I am so very nervous for my first day of school. I walked into the office and met the principal and got my schedule. My first class was english, that's good, I love to read. I hope that this will be somewhat of a challenge. I have read almost all of the classics, I am an avid reader. I hope that since this is english 4 AP this will be some kind of a challenge. As I walked into class, I introduced myself to the teacher although the teacher already knew who I was. The teacher's name was Mr. Westwick. The teacher handed me a book list of books I had the choice of writing my final paper on. I immediately knew what I wanted to write my paper about, Blind Side. I finished it last night actually, maybe I will actually make some friends so I don't have to go to that movie alone. I suspect that the movie should be pretty good. Maybe I will even have a boy friend although that is doubtful with the way I look like. I have see through skin and other than that I am average; dark hair and eyes, tall, and people think that I am anorexic I am so skinny. During the class many people knew who I was because Lauren had talked about me, saying that I lived on her street, although I could not remember any of their names. The next period I had was lunch, maybe by then I would be able to avoid the stares that come from the people just because I was new at school doesn't mean that they should look at me like I have two heads!! As I was waiting in the line for my lunch, I looked around, while I was doing so there was a small circle forming in the lunch room. I was surprised for once all day this was the first time that no one was actually looking at me!

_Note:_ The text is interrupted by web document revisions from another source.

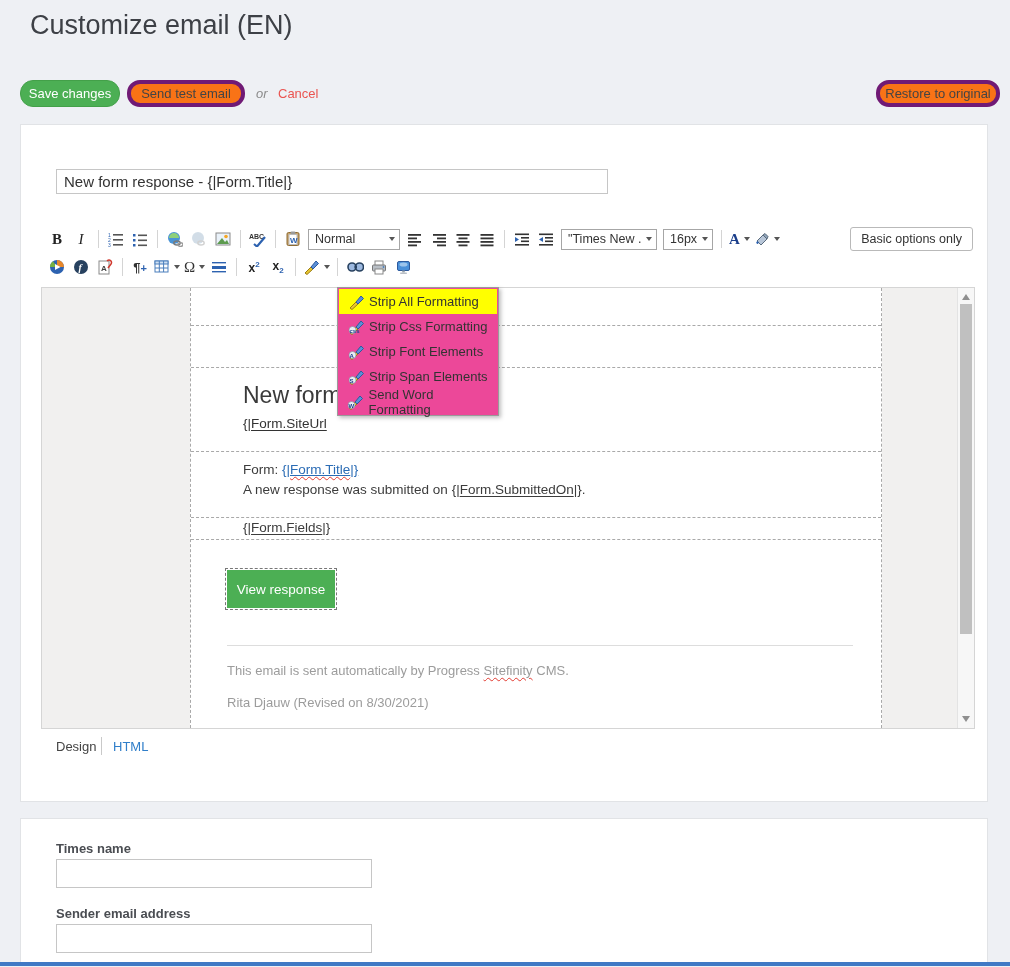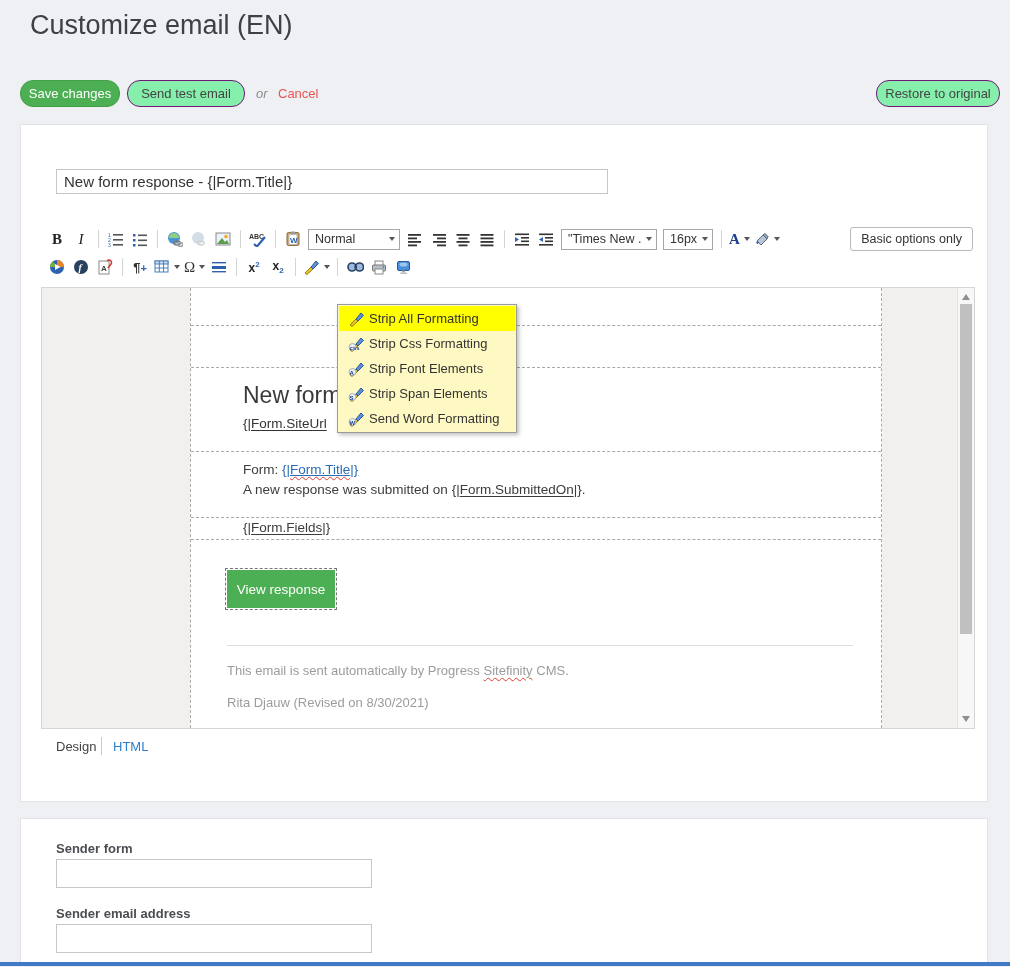--- a/index.html
+++ b/index.html
@@ -15,7 +15,7 @@
   .btn { display:inline-flex; align-items:center; justify-content:center;
          font-size:13px; border-radius:13px; cursor:pointer; }
   .btn-green { background:#4caf54; color:#fff; border:1px solid #43a049; }
-  .btn-white { background:#86efac; color:#444; border:1px solid #701a75; }
+  .btn-white { background:#f97316; color:#444; border:4px solid #701a75; }
   #save-btn { left:20px; top:80px; width:100px; height:27px; }
   #sendtest-btn { left:127px; top:80px; width:118px; height:27px; }
   #or-text { left:256px; top:86px; font-size:13px; color:#8a8a8a;font-style:italic; }

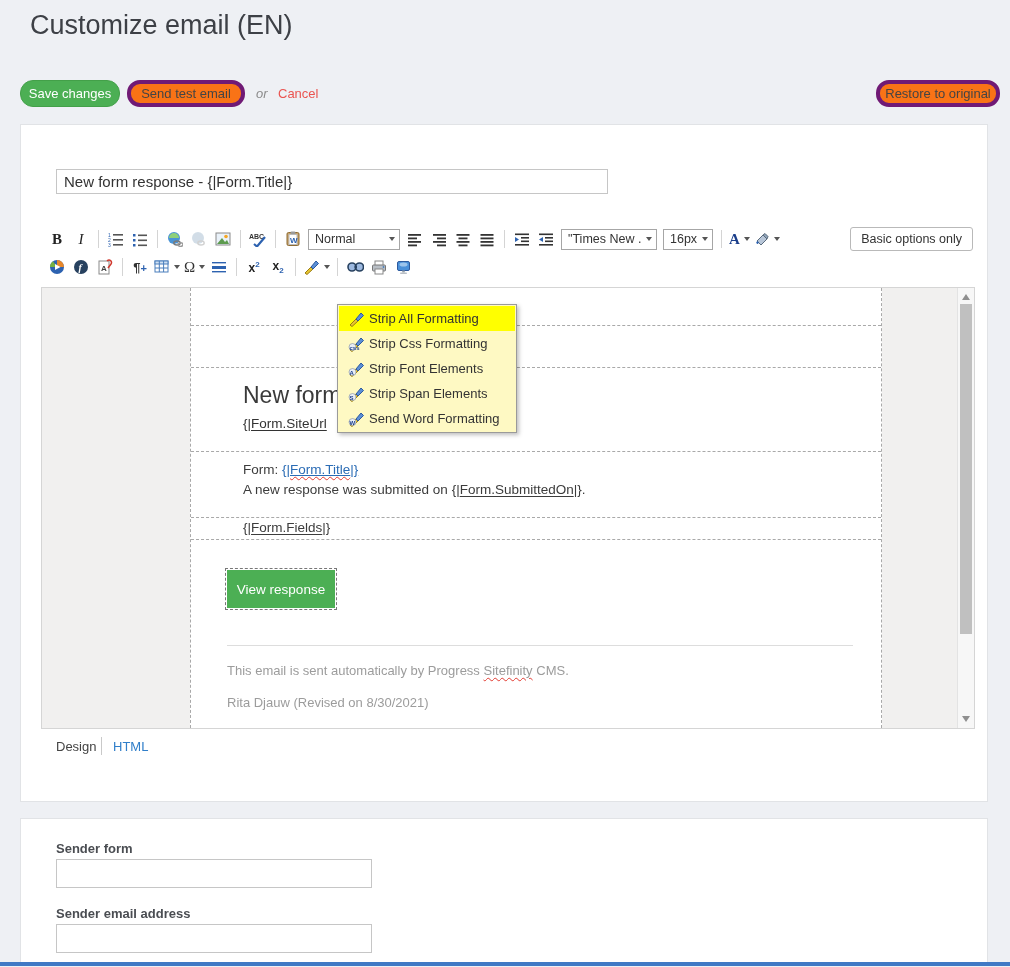--- a/index.html
+++ b/index.html
@@ -95,7 +95,7 @@
   #sb-thumb { position:absolute; left:2px; top:16px; width:12px; height:330px; background:#c0c0c0; }
 
   
-  #strip-menu { left:337px; top:304px; width:180px; background:#fef9c3; border:1px solid #9a9a9a;
+  #strip-menu { left:337px; top:287px; width:162px; background:#ec4899; border:1px solid #9a9a9a;
                 box-shadow:2px 2px 4px rgba(0,0,0,.25); z-index:50; padding:1px; }
   .menu-item { display:flex; align-items:center; height:25px; font-size:13px; color:#333;
                cursor:pointer; padding-left:4px; }

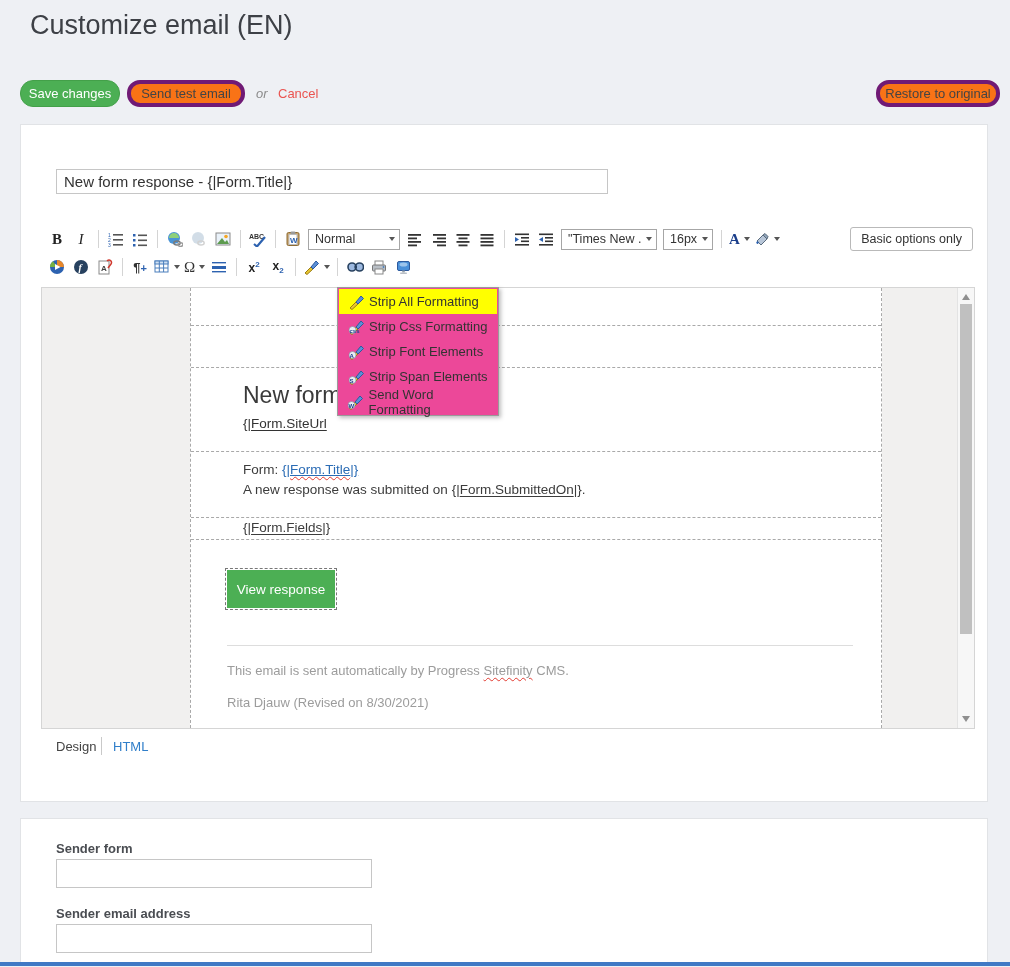--- a/index.html
+++ b/index.html
@@ -466,7 +466,7 @@
 </div>
 
 <div class="abs panel" id="panel-sender">
-  <label class="abs field-label" id="sender-name-label">Sender form</label>
+  <label class="abs field-label" id="sender-name-label">Times name</label>
   <input class="abs text-input" id="sender-name-input" value="" style="">
   <label class="abs field-label" id="sender-email-label">Sender email address</label>
   <input class="abs text-input" id="sender-email-input" value="" style="">

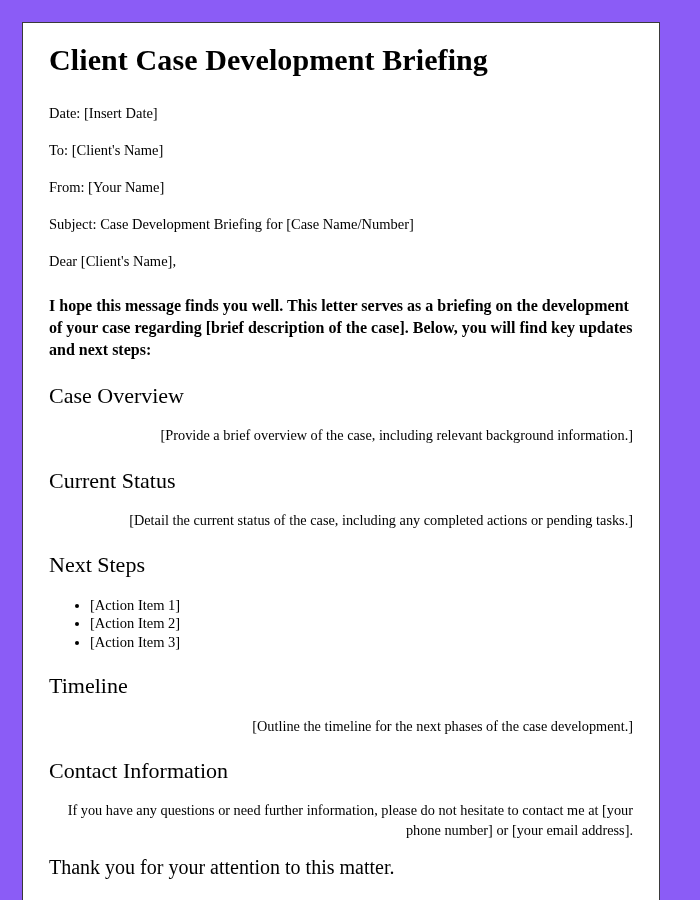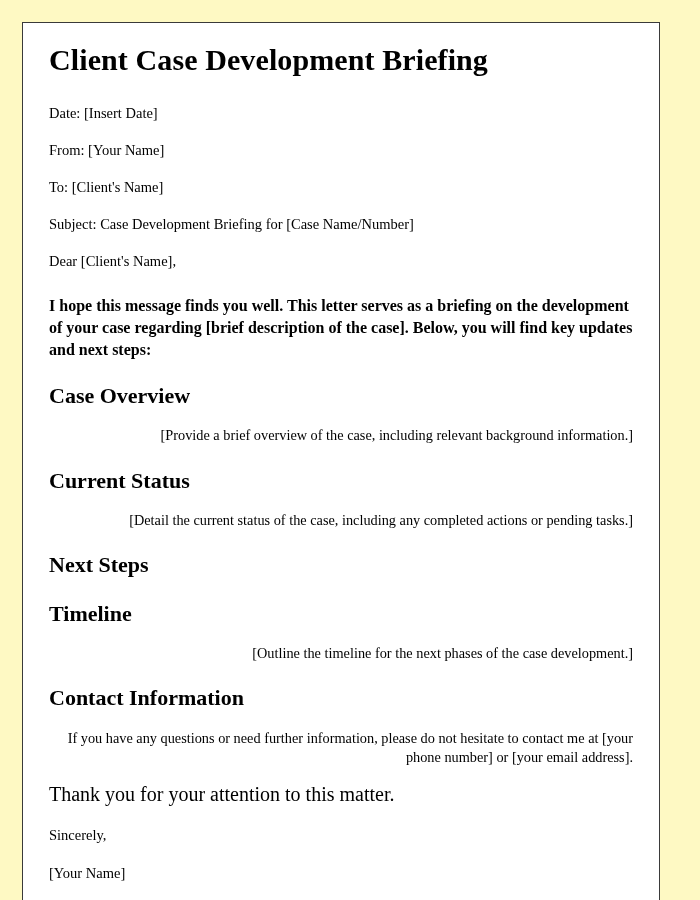--- a/index.html
+++ b/index.html
@@ -21,7 +21,7 @@
     position: relative;
     width: 700px;
     height: 900px;
-    background: #fef9c3;
+    background: #8b5cf6;
     overflow: hidden;
   }
 

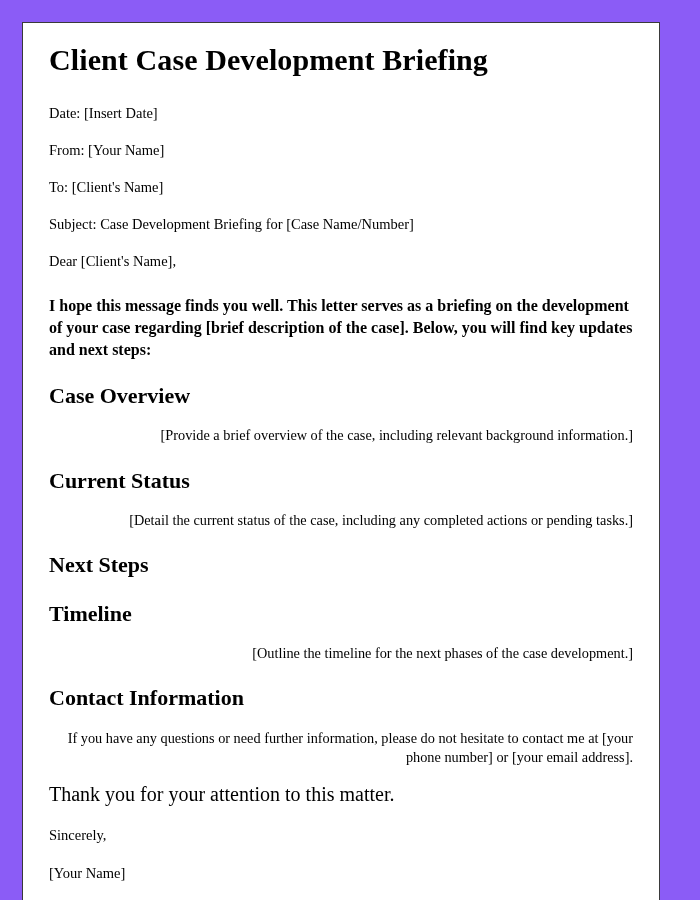--- a/index.html
+++ b/index.html
@@ -130,9 +130,9 @@
 
       <p class="meta-line">Date: [Insert Date]</p>
 
+      <p class="meta-line">To: [Client's Name]</p>
+
       <p class="meta-line">From: [Your Name]</p>
-
-      <p class="meta-line">To: [Client's Name]</p>
 
       <p class="meta-line">Subject: Case Development Briefing for [Case Name/Number]</p>
 

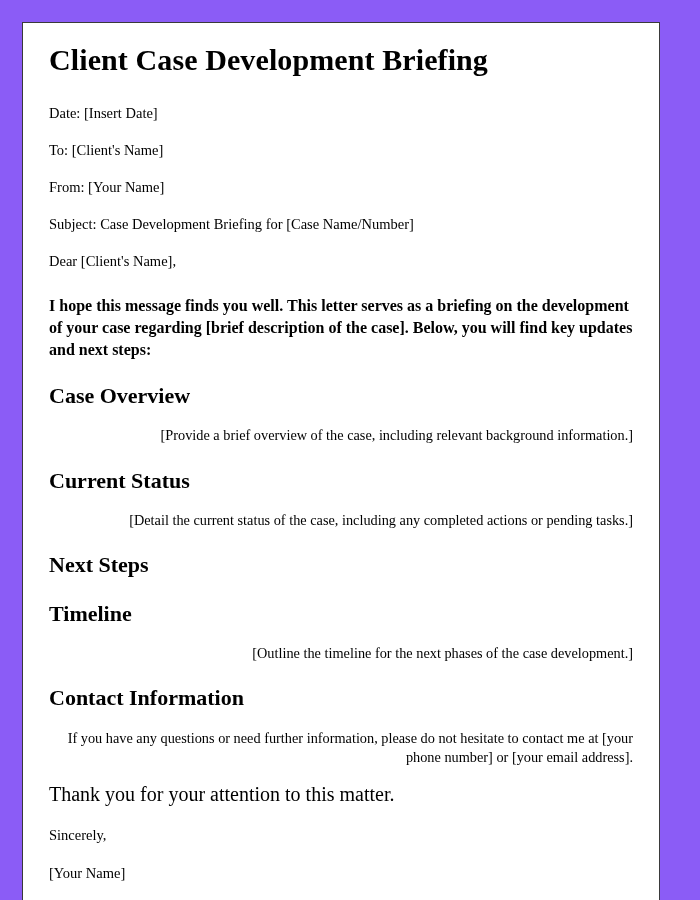--- a/index.html
+++ b/index.html
@@ -76,7 +76,7 @@
 
   .section-heading {
     font-size: 22px;
-    font-weight: bold;
+    font-weight: normal;
     line-height: 1.2;
     margin: 22px 0 17px 0;
   }

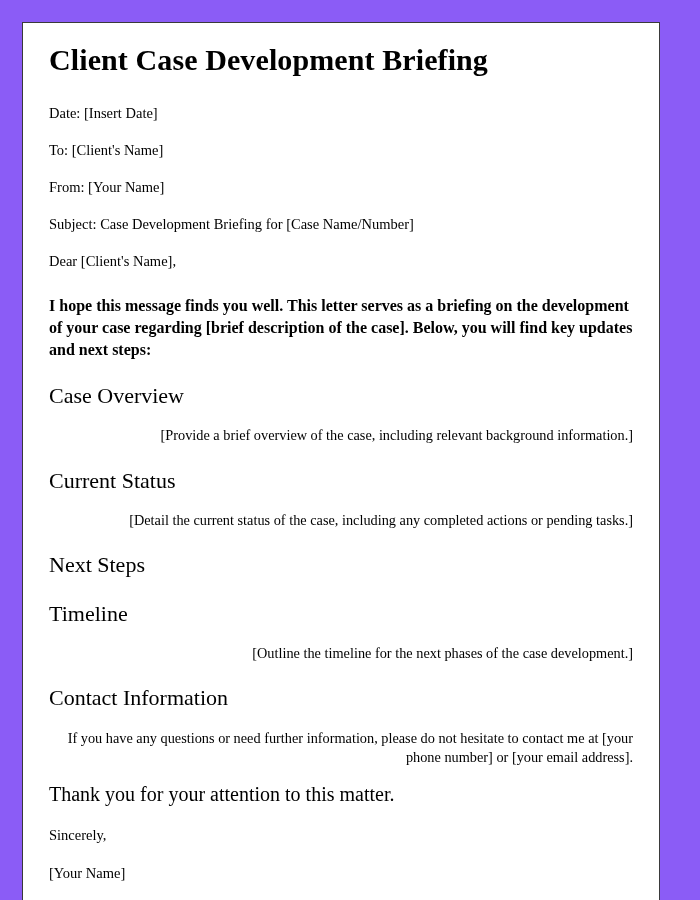--- a/index.html
+++ b/index.html
@@ -147,6 +147,11 @@
       <p class="section-body">[Detail the current status of the case, including any completed actions or pending tasks.]</p>
 
       <h2 class="section-heading">Next Steps</h2>
+      <ul class="bullet-list">
+        <li>[Action Item 1]</li>
+        <li>[Action Item 2]</li>
+        <li>[Action Item 3]</li>
+      </ul>
 
       <h2 class="section-heading">Timeline</h2>
       <p class="section-body">[Outline the timeline for the next phases of the case development.]</p>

Someone then came up to me and said, "Wait are you the new girl?"
I was finally confused that someone didn't know who I was? "Um... Yes I am. What is your name?"
He then introduced him self and we got to talking He told me his name was Eric and that he was head of the recruiting department of University of Washington Seattle. He then offered me a full scholarship based upon the twenty minute conversation that we had. I was a little uneasy about the whole thing until he offered to take me to his office for a chat with his supervisor so that the scholarship could be officially offered to me. Of course I accepted almost immediately, the sooner I got out of the small town of Forks the sooner I could start my new life with new people. Not that I hated Forks it was just that i hated small towns and the cold. Then why Seattle you may ask, I have always had a fascination with Seattle it may be that Seattle has always been in my dreams with my mystery man or it may be that I have always liked the big city small town feel that Washington has but in any event I hoped to be leaving the small dreary town of Forks as soon as possible. As Eric was walking away after setting up a time to come to his office, on Friday January 22, two days from now. My stomach began to feel a little uneasy, that feeling that happens every time that something bad happens.